Exercise description
The required result is a copy of each line below in which "meinem" appears.
Start of Input records
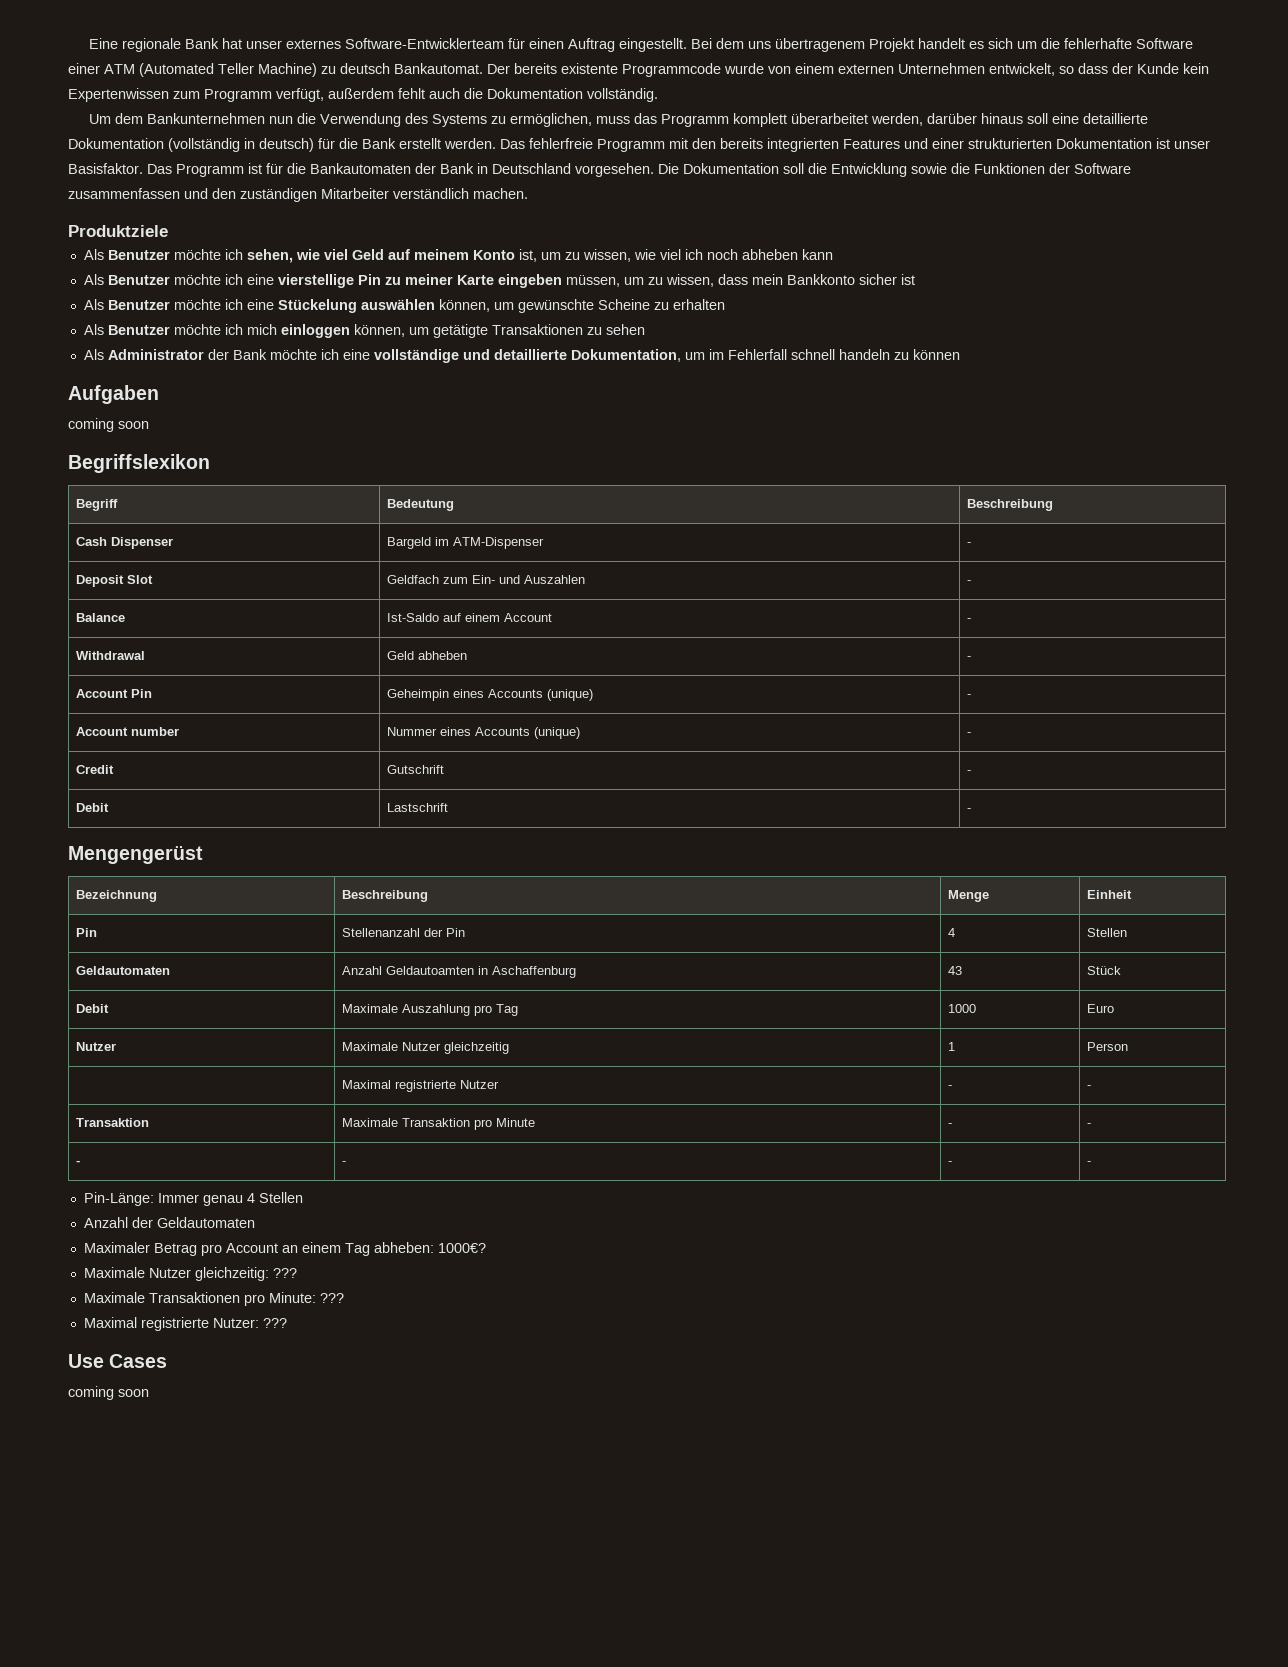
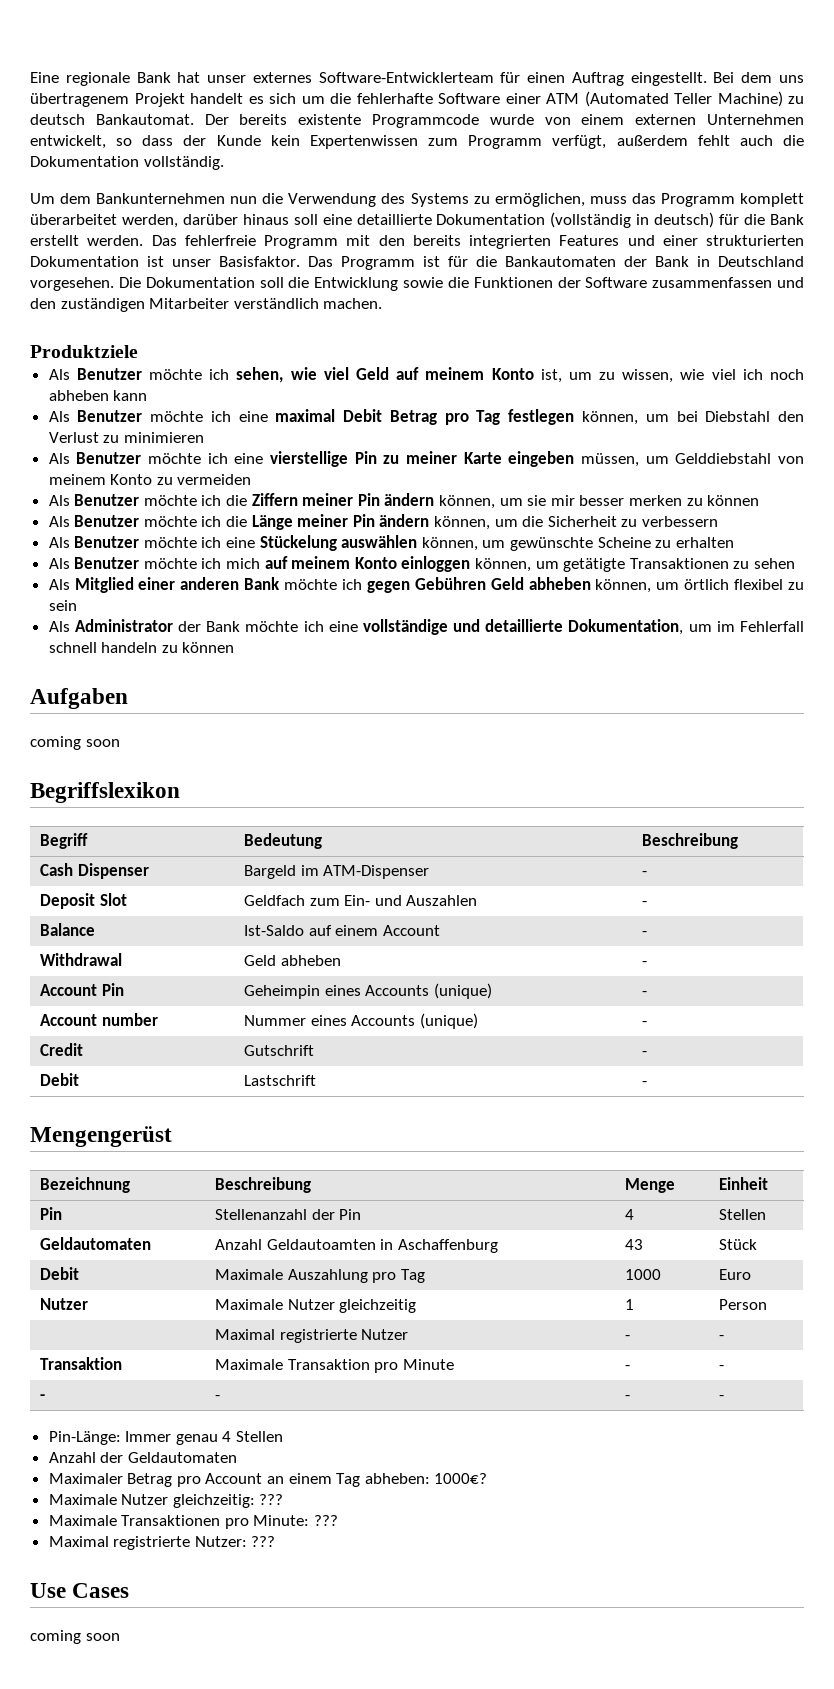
(833, 254) none -> [48,409,804,425] [48,432,204,443] // Als Benutzer möchte ich eine maximal Debit Betrag pro Tag festlegen können, um bei Diebstahl den Verlust zu minimieren
[647,274,915,287] zu wissen, dass mein Bankkonto sicher ist -> [675,453,804,464] [48,474,252,485] [48,493,760,509] [48,514,718,530] Gelddiebstahl von meinem Konto zu vermeiden // Als Benutzer möchte ich die Ziffern meiner Pin ändern können, um sie mir besser merken zu können // Als Benutzer möchte ich die Länge meiner Pin ändern können, um die Sicherheit zu verbessern
(277, 329) none -> [264,556,397,569] auf meinem Konto
(645, 329) none -> [48,577,804,593] [48,600,77,611] // Als Mitglied einer anderen Bank möchte ich gegen Gebühren Geld abheben können, um örtlich flexibel zu sein

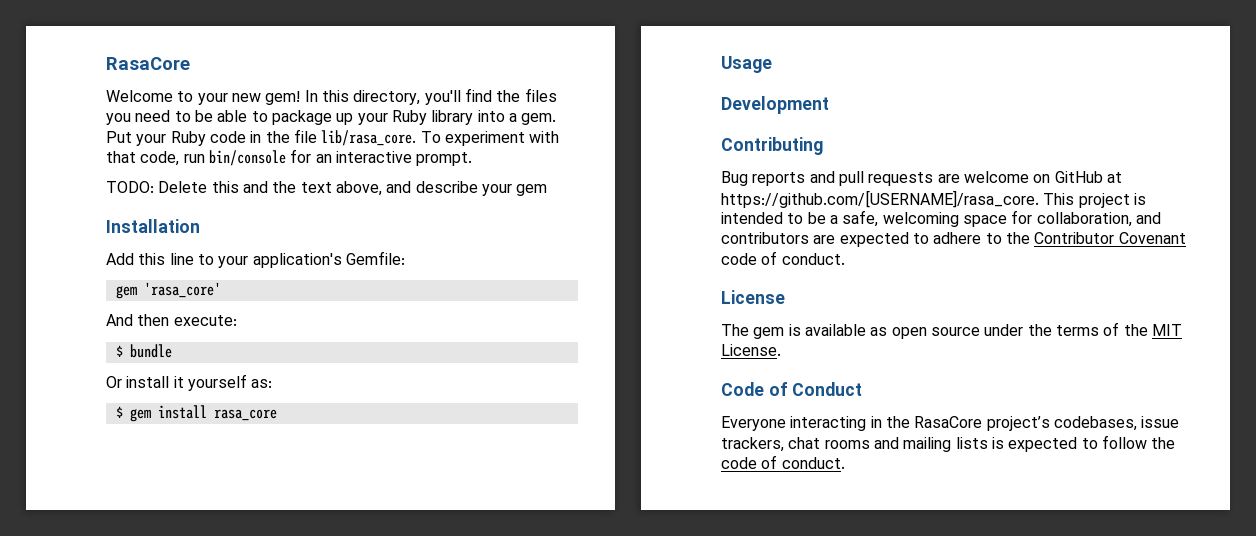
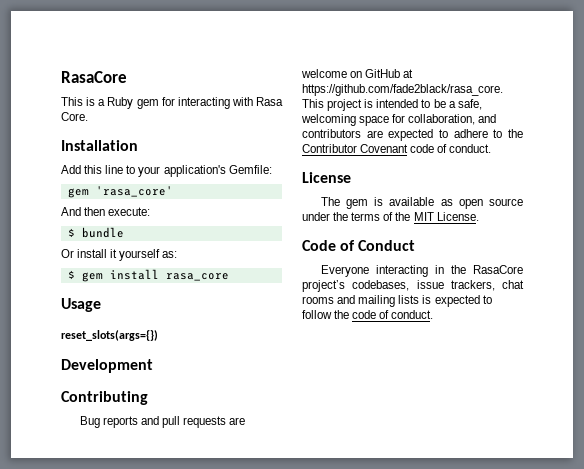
[106,88,557,105] [106,110,557,125] [106,129,560,146] [106,149,473,166] [106,181,548,196] Welcome to your new gem! In this directory, you'll find the files you need to be able to package up your Ruby library into a gem. Put your Ruby code in the file lib/rasa_core. To experiment with that code, run bin/console for an interactive prompt. // TODO: Delete this and the text above, and describe your gem -> [61,97,283,109] [61,112,88,121] This is a Ruby gem for interacting with Rasa Core.
(772, 64) none -> [61,330,158,341] // reset_slots(args={})
[721,190,1039,208] https://github.com/[USERNAME]/rasa_core. -> [302,84,503,96] https://github.com/fade2black/rasa_core.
End of Input records
Response to the exercise
[647,274,915,287] zu wissen, dass mein Bankkonto sicher ist -> [675,453,804,464] [48,474,252,485] [48,493,760,509] [48,514,718,530] Gelddiebstahl von meinem Konto zu vermeiden // Als Benutzer möchte ich die Ziffern meiner Pin ändern können, um sie mir besser merken zu können // Als Benutzer möchte ich die Länge meiner Pin ändern können, um die Sicherheit zu verbessern
(277, 329) none -> [264,556,397,569] auf meinem Konto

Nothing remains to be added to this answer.